U.S. stocks are about to end another turbulent month, with the S&P 500 expected to decline in April improved from a 5.7% decline in March, thanks to the calm in the second half of the month. However, many investors and Wall Street observers remain alert.
Goldman Sachs macro strategist Vickie Chang warns investors to wear seat belts as U.S. stocks may needExplore the lower bottom。
Some have hoped for the S&P 500's April 8 low4982 pointsAs a potential bottom. As Vickie Chang pointed out in a report on Tuesday, bottoming out economic activity in past adjustments usually heralds the bottom of U.S. stocks.
"What matters now is that the current situation is more like the adjustments driven by the 'shock' in the past, where the tariff shock seems to have peaked, is it enough to mark the bottom of the market, or it will eventually become a situation where economic data needs to stabilize first," she said.

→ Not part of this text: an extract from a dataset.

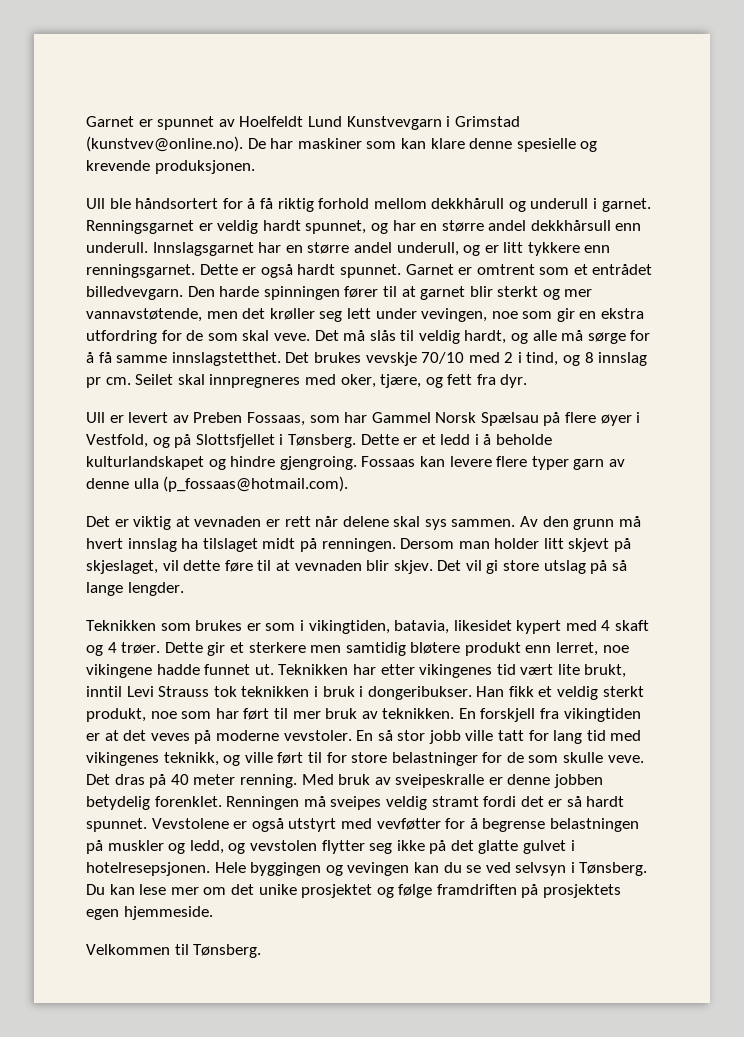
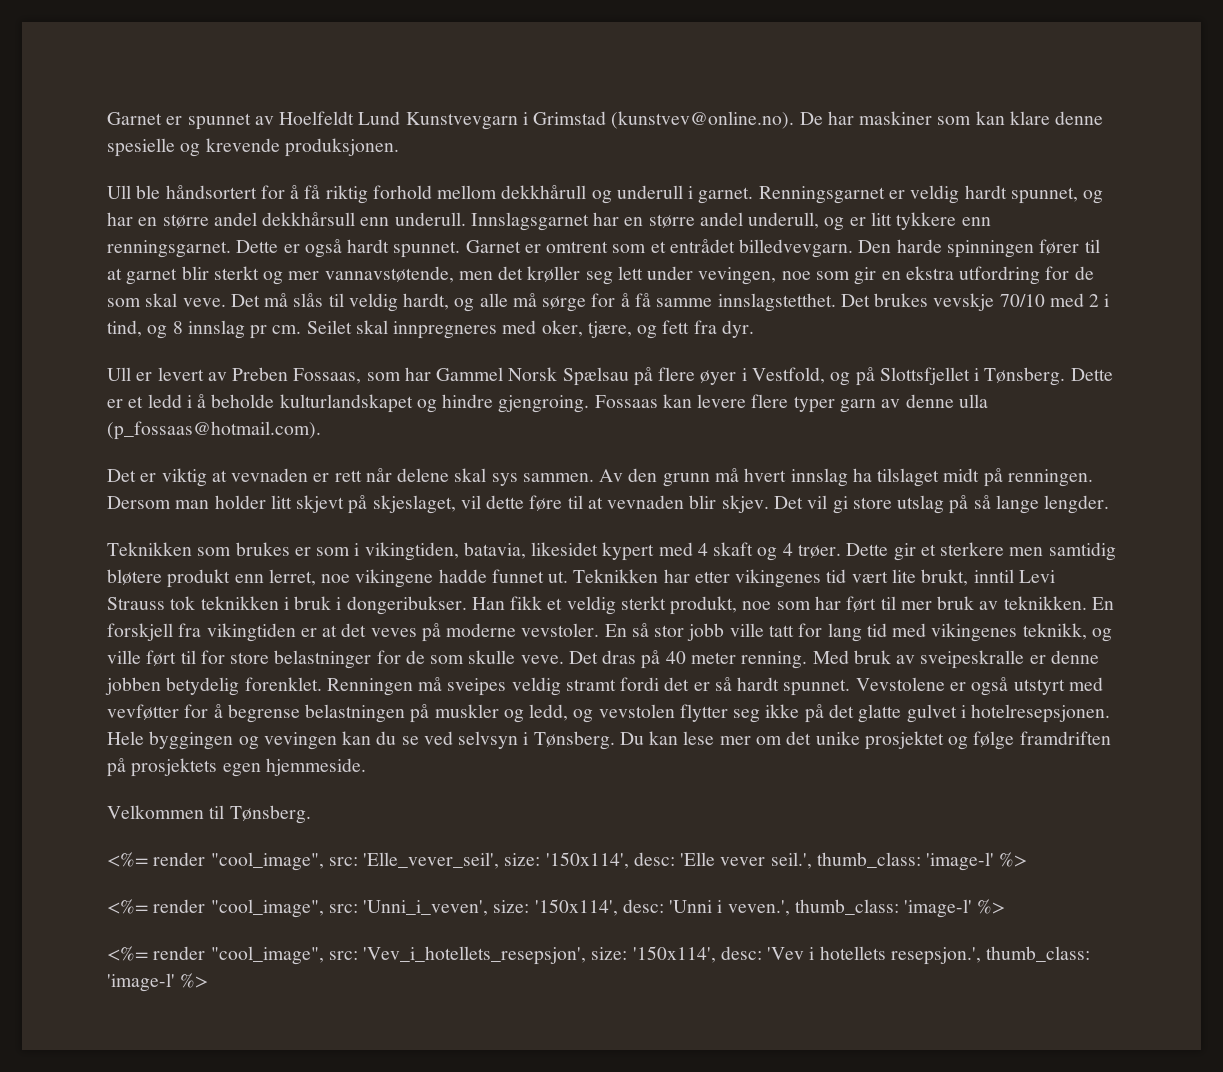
(262, 951) none -> [107,852,1028,871] [107,899,1006,918] [107,946,1091,965] [107,973,209,992] // <%= render "cool_image", src: 'Elle_vever_seil', size: '150x114', desc: 'Elle vever seil.', thumb_class: 'image-l' %> // <%= render "cool_image", src: 'Unni_i_veven', size: '150x114', desc: 'Unni i veven.', thumb_class: 'image-l' %> // <%= render "cool_image", src: 'Vev_i_hotellets_resepsjon', size: '150x114', desc: 'Vev i hotellets resepsjon.', thumb_class: 'image-l' %>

She saidAs the market is facing a "new type of shock", it is hard to believe that just going through the worst period can be assured that the worst phase of the market has passed.In a situation where the market is difficult to track the source of weakness, the market does not bottom out until the growth itself bottoms out.
The strategist looked at the past selloffs that had fallen by more than 15% and the macroeconomic conditions that marked those bottoms. Her chart shows peak-to-low drops of 15% or higher, categorized as relatively clear factors.
Vickie Chang said that if investors can expect a repeat of the bottom of the market near the bottom of economic activity, as they did in the past, this could happen around the third quarter of this year, according to their forecasts. Of course, the recession means the bottom is coming later.
Vickie Chang said that in the recession scenario, there are still "significant vulnerability" even if the potential "shock" has passed for three reasons:
Shock-driven corrections require a “significant reversal” rather than just the pressure source peak, which means “the reversal of peer tariff policies needs to be more drastic to match the historical peak”;
The unemployment rate is the key to risk pricing, and the phenomenon of shrinking investors' assets and deteriorating employment has not occurred for many years;
The current 19% decline is still moderate compared to previous recession adjustments, and "if it is fully released before the economy is damaged, it will break the historical laws."
Vickie Chang said that believing that the market will continue to recover from its current level means that it is more convinced that there will be no recession scenario and that the market can continue to digest any weak data.
She believes that if betting on the continued recovery of the market, we need to firmly believe that the recession will not occur and that the market can ignore the deterioration of data. But Goldman Sachs recommends: "The risk balance still supports the stock market falling again from current levels, and the downside protection tool should be increased - especially when policy easing reduces hedging costs."